■ What you need to do ■
Everything from the line containing "[279,209,316,223] uisng ->" through the last line of the material must be restated word for word, and only that.

■ Excerpted records ■

· · ·

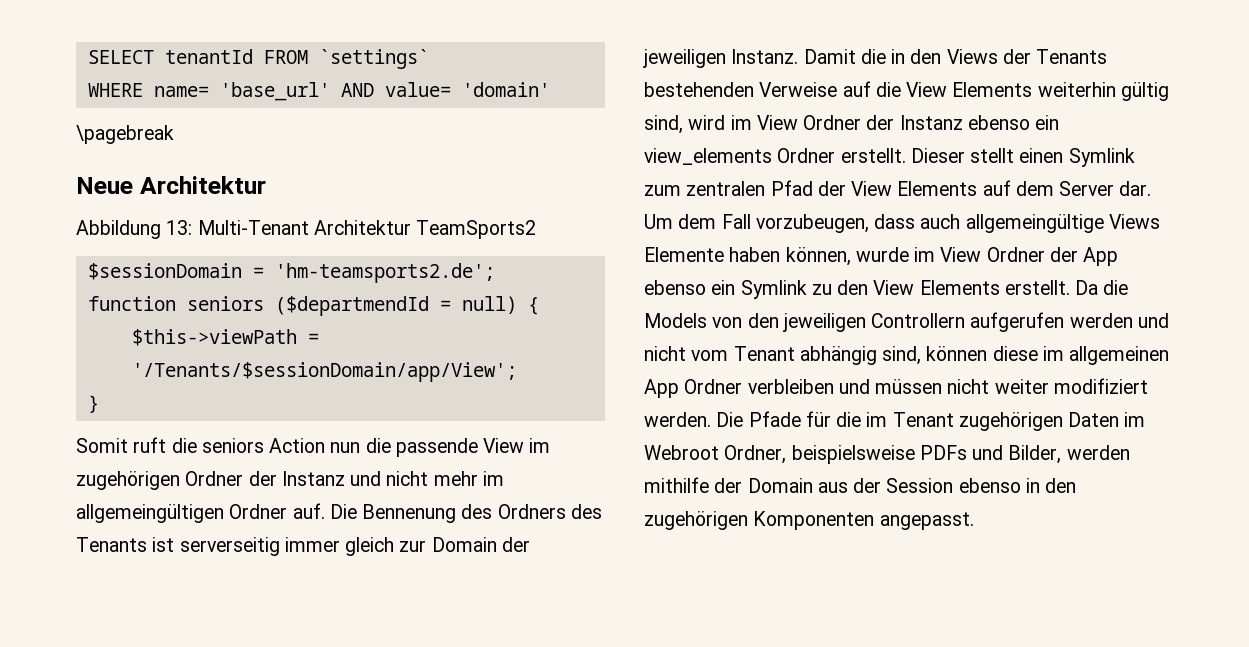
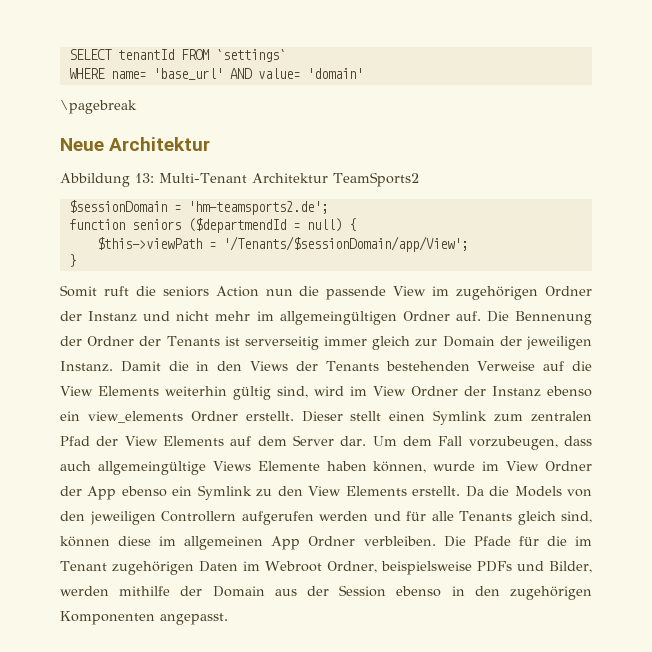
[461,504,602,519] des Ordners des -> [60,336,162,346] der Ordner der
[644,346,877,365] nicht vom Tenant abhängig -> [406,511,556,525] für alle Tenants gleich
[747,378,1148,394] [644,412,711,427] verbleiben und müssen nicht weiter modifiziert werden. -> [363,536,436,546] verbleiben.

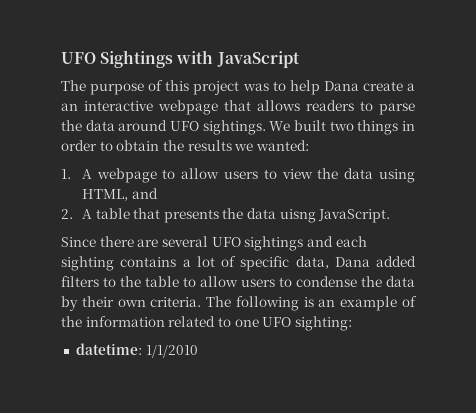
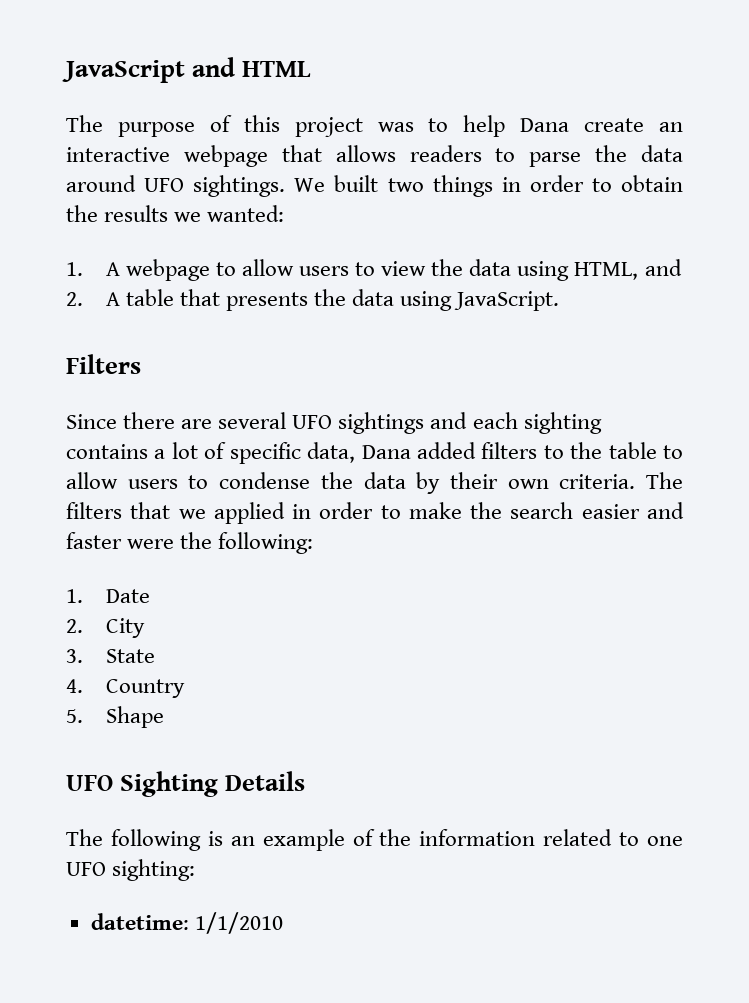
[61,50,214,68] UFO Sightings with -> (62, 71) none
(300, 59) none -> [192,57,312,77] and HTML
[407,83,415,91] a -> (645, 125) none
[279,209,316,223] uisng -> [400,291,453,311] using
(391, 216) none -> [66,354,141,374] // Filters
(232, 301) none -> [66,502,684,524] [66,532,314,554] [66,589,150,603] [66,618,145,638] [66,649,155,663] [66,679,185,698] [66,706,164,728] [66,771,306,797] [66,829,103,846] filters that we applied in order to make the search easier and faster were the following: // 1. Date // 2. City // 3. State // 4. Country // 5. Shape // UFO Sighting Details // The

· · ·

■ Result of this task ■
[279,209,316,223] uisng -> [400,291,453,311] using
(391, 216) none -> [66,354,141,374] // Filters
(232, 301) none -> [66,502,684,524] [66,532,314,554] [66,589,150,603] [66,618,145,638] [66,649,155,663] [66,679,185,698] [66,706,164,728] [66,771,306,797] [66,829,103,846] filters that we applied in order to make the search easier and faster were the following: // 1. Date // 2. City // 3. State // 4. Country // 5. Shape // UFO Sighting Details // The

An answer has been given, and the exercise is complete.